Third for more advanced multipathing: Equallogic now have a Multipath Extension Module that plugs into the VMware Plugable Storage Architecture that provides intelligent load balancing (using Least queue depth, Round Robin or MRU) across VMkernel ports. This will not work if all vmkernel uplink nics are not able to connect to all active Equallogic ports. This also ensures that the number of paths actually used remains reasonable - in large Equallogic environments the number of valid paths between a host and an Equallogic Group can be very high because all target nics are active, and all source nics can see all target nics.
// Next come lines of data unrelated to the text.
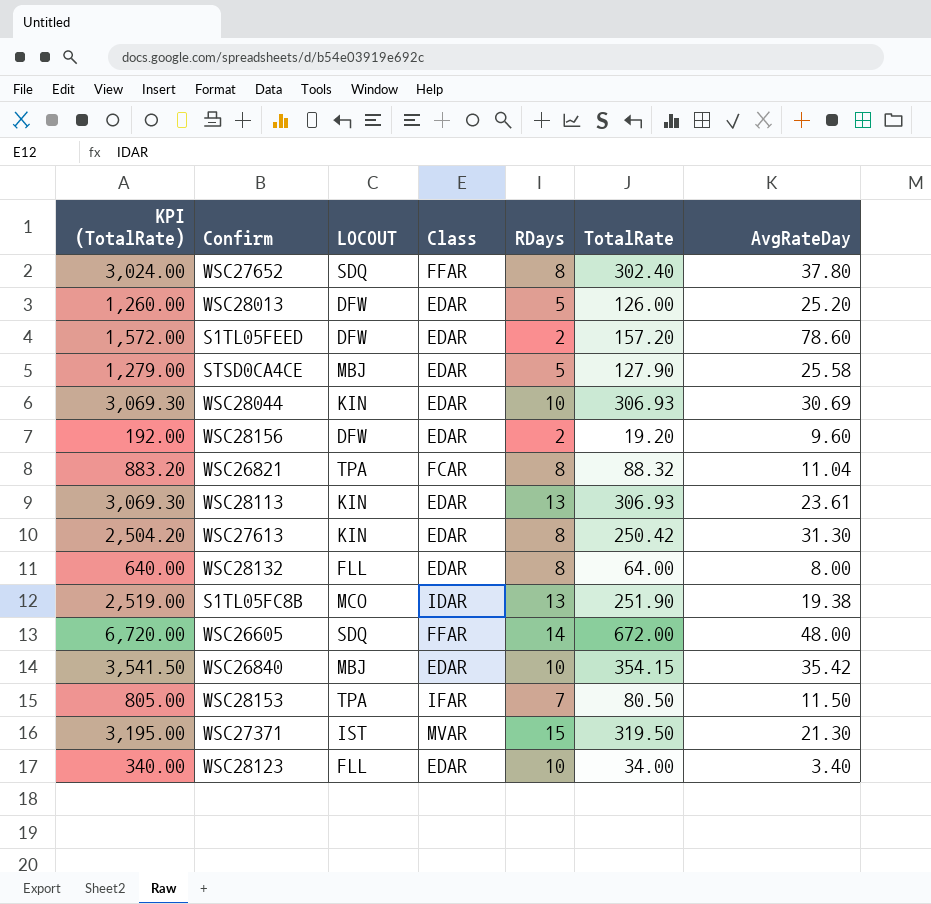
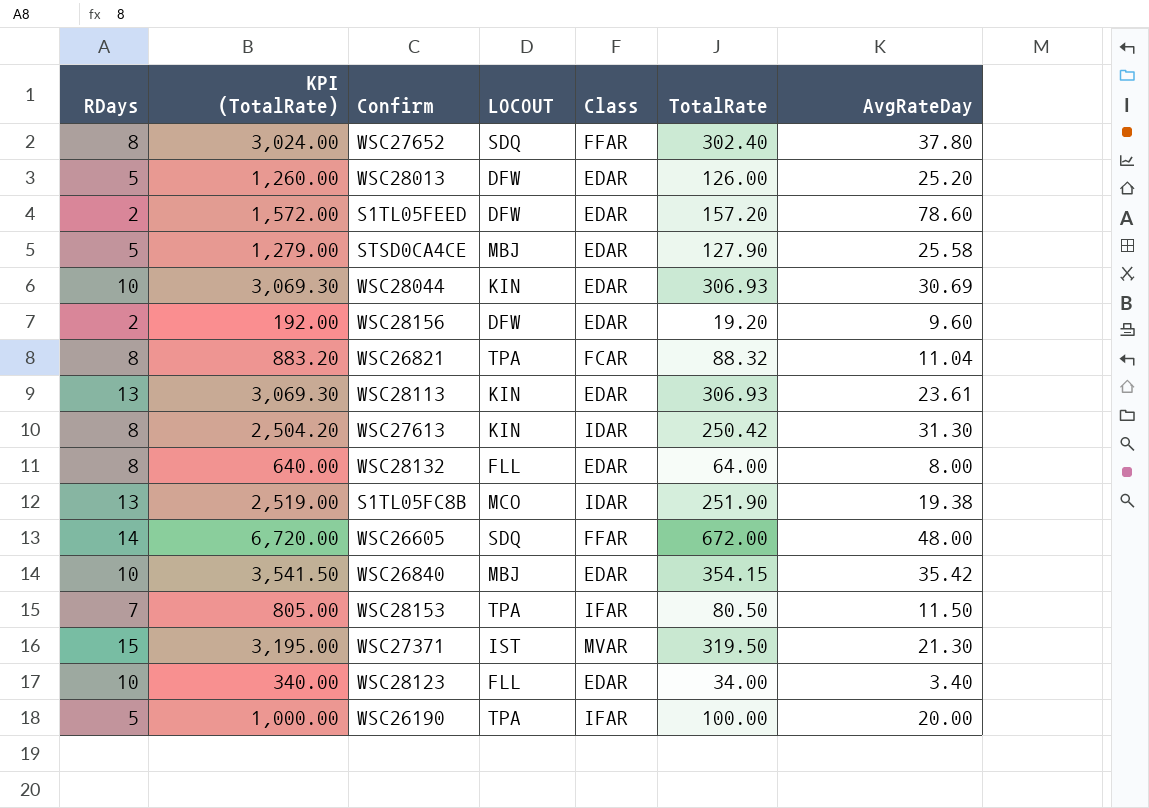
column RDays | position: 5 -> 1
WSC27613 | Class: EDAR -> IDAR
row WSC26190: none -> 5 | 1,000.00 | TPA | IFAR | 100.00 | 20.00

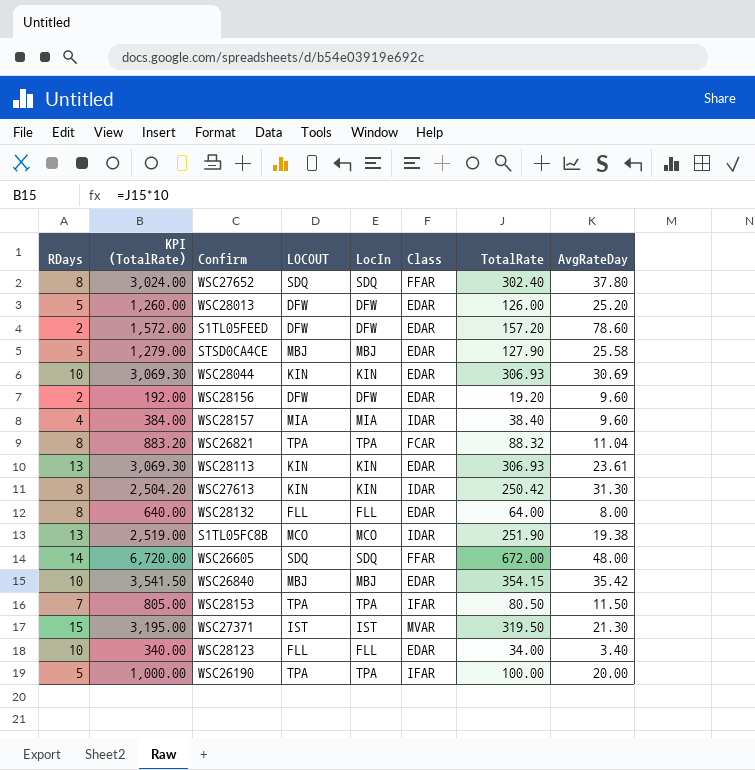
column LocIn | position: none -> 5
row WSC28157: none -> 4 | 384.00 | MIA | MIA | IDAR | 38.40 | 9.60

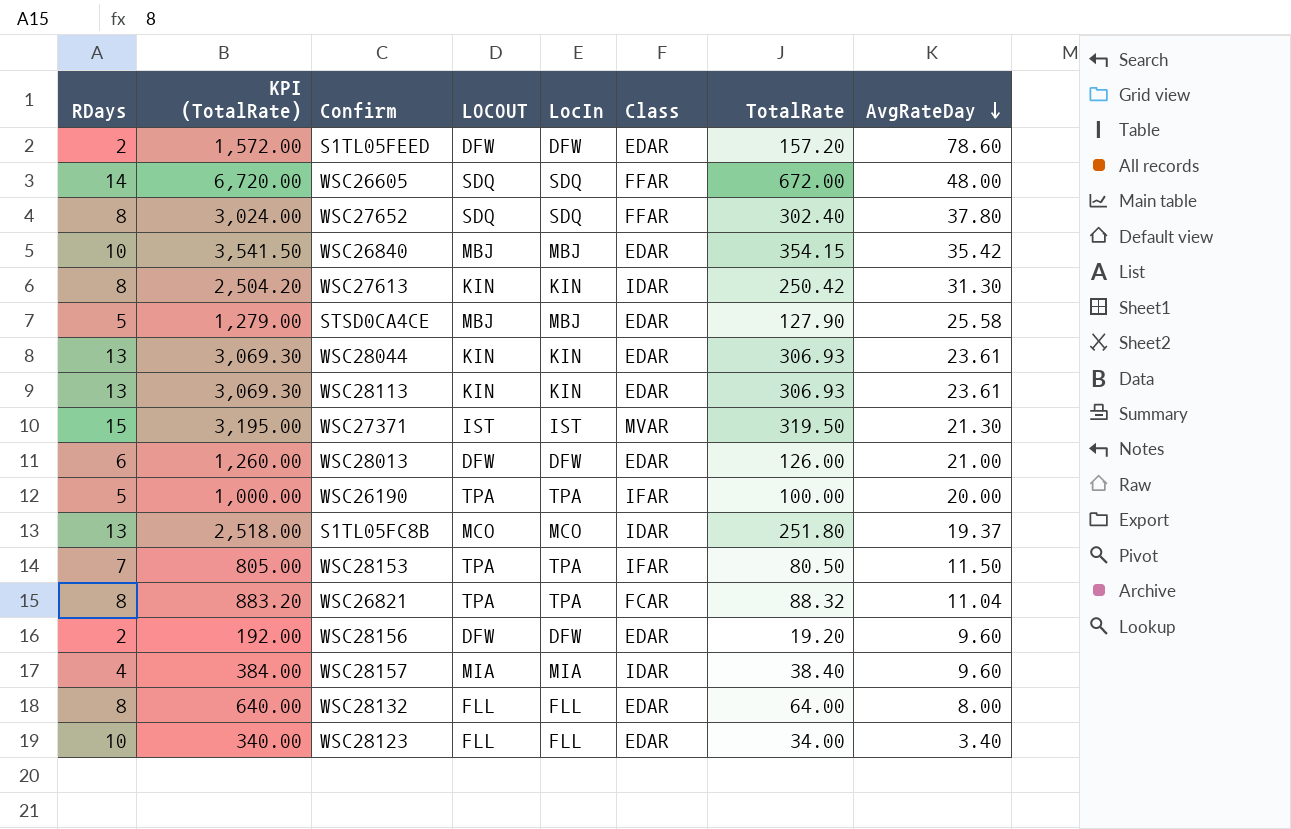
row order: none -> AvgRateDay descending
WSC28044 | RDays: 10 -> 13
WSC28044 | AvgRateDay: 30.69 -> 23.61
WSC28013 | RDays: 5 -> 6
WSC28013 | AvgRateDay: 25.20 -> 21.00
S1TL05FC8B | KPI (TotalRate): 2,519.00 -> 2,518.00
S1TL05FC8B | TotalRate: 251.90 -> 251.80
S1TL05FC8B | AvgRateDay: 19.38 -> 19.37

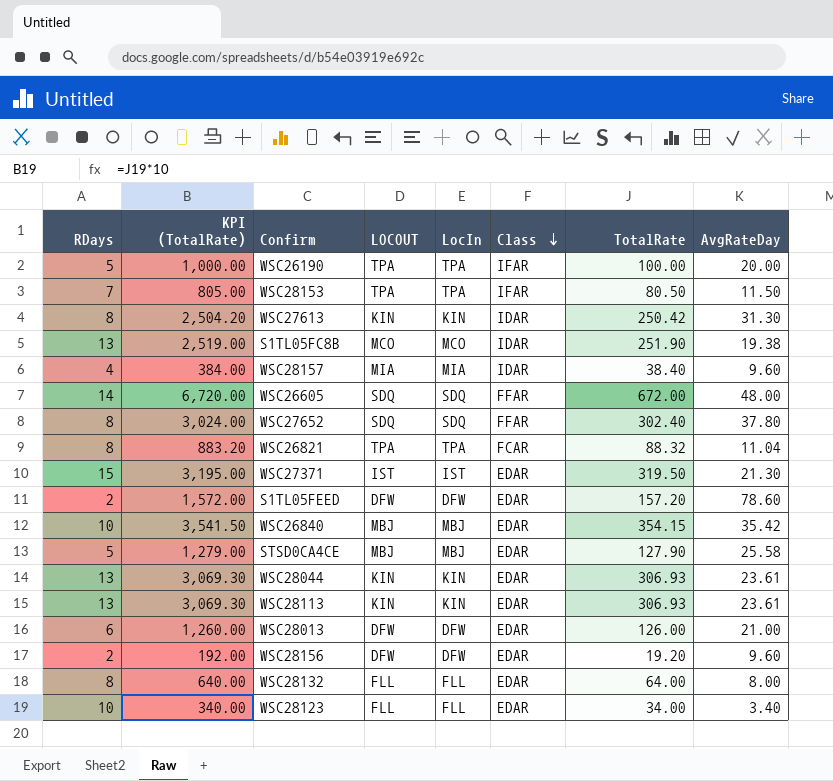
row order: AvgRateDay descending -> Class descending
S1TL05FC8B | KPI (TotalRate): 2,518.00 -> 2,519.00
S1TL05FC8B | TotalRate: 251.80 -> 251.90
S1TL05FC8B | AvgRateDay: 19.37 -> 19.38
WSC27371 | Class: MVAR -> EDAR

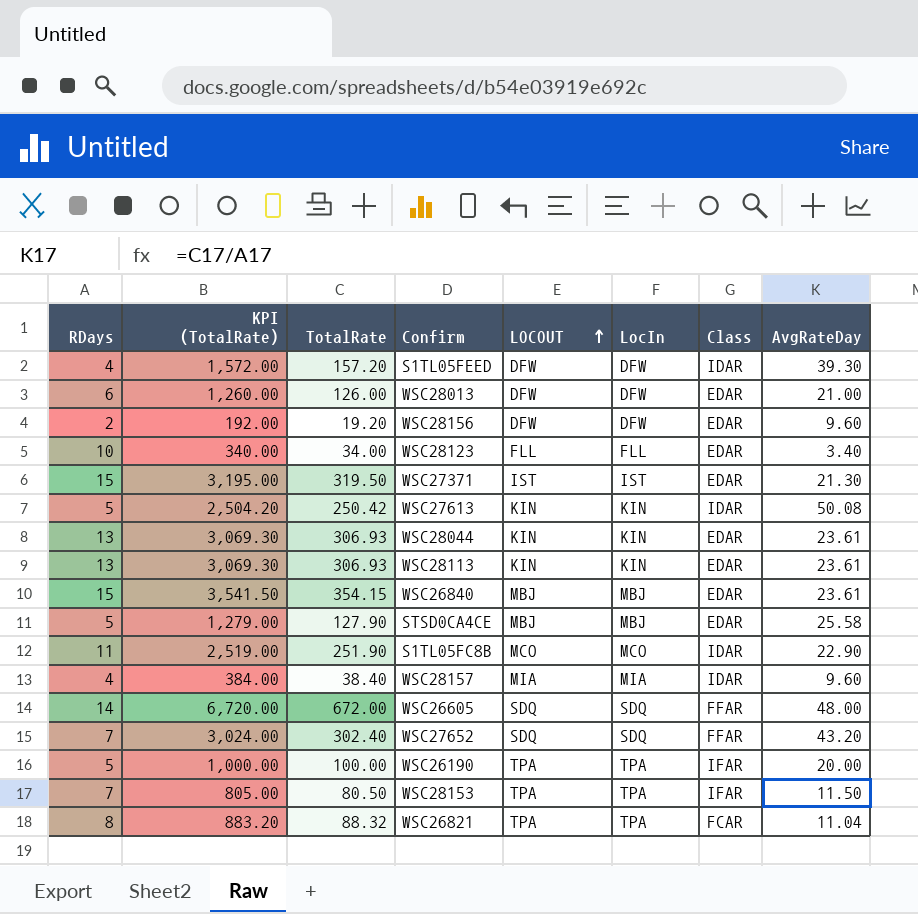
row order: Class descending -> LOCOUT ascending
column TotalRate | position: 7 -> 3
row WSC28132: 8 | 640.00 | FLL | FLL | EDAR | 64.00 | 8.00 -> none
S1TL05FEED | RDays: 2 -> 4
S1TL05FEED | Class: EDAR -> IDAR
S1TL05FEED | AvgRateDay: 78.60 -> 39.30
WSC27613 | RDays: 8 -> 5
WSC27613 | AvgRateDay: 31.30 -> 50.08
WSC26840 | RDays: 10 -> 15
WSC26840 | AvgRateDay: 35.42 -> 23.61
S1TL05FC8B | RDays: 13 -> 11
S1TL05FC8B | AvgRateDay: 19.38 -> 22.90
WSC27652 | RDays: 8 -> 7
WSC27652 | AvgRateDay: 37.80 -> 43.20

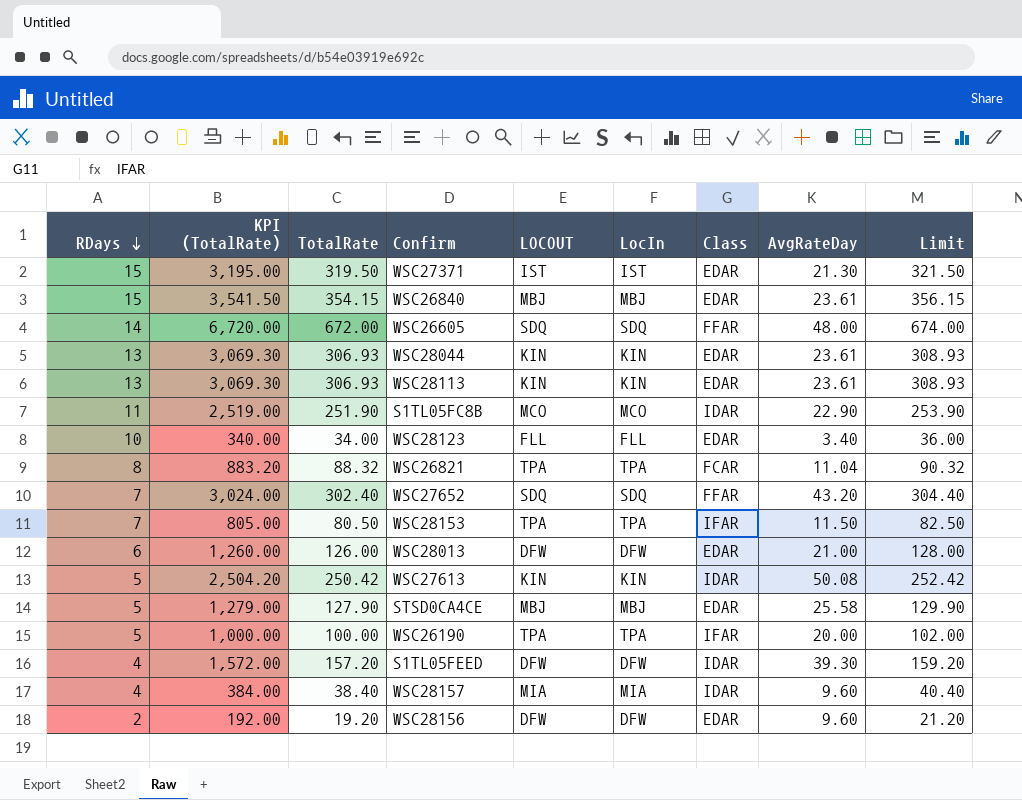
row order: LOCOUT ascending -> RDays descending
column Limit | formula: none -> [TotalRate] + 2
Fourth for larger Equallogic Environments: As you scale up an Equallogic environment you add additional arrays into a shared group. All active ports on all member arrays in a group must be able to see all other active ports on all other arrays in the same group. This is a further reason why you need fat pipes providing inter switch connectiongs between all switches in your Equallogic iSCSI fabric. This scaling also dramatically increases the number of valid active paths between initiators and targets. With an Equallogic Group consisting of 3 PS6000 arrays (four nics per controller vs 2 for the PS4000), and an ESX host with two vmkernel ports, there will be 24 possible active paths for the MPIO stack to choose from.

Fifth Bonding\link aggregation and Inter Switch links in an Equallogic Environment: All of the inter array and initator<->array connections are single point to point Gigabit connections (or 10Gig if you have a 10Gig array). There is no need for, and no benefit to be gained from, bonding on the ESX server side and you cannot bond the ports on the Equallogic arrays. The only area where link aggregation\bonding\whatever-you-want-to-call it is relevant in an Equallogic switched ethernet fabric is on the interswitch links. Those links need to able to carry concurrent streams that can equal the total number of active Equallogic ports in your environment - you may need a lot of aggregate bandwidth there even if each point to point link between array ports and iniatator ports is limited to 1gbps.

Finally: In an Equallogic environment traffic from a host (initiator) to an array can and will traverse the interswitch link. Whether a particular path does so depends on the source and destination ip-address for that particular path but each source port can connect to each target port and at least one of those paths will require traversing the ISL. In smaller environments (like this one) all of those paths will be used and active. In larger environments only a subset of possible paths are used but the same distribution will happen. The aggregate iSCSI bandwidth available to a host (if properly configured) is the sum of all of its iSCSI vmkernel port bandwidth, even if you are connecting to a single array and a single volume. How efficient that may be is another issue and this answer is already far too long.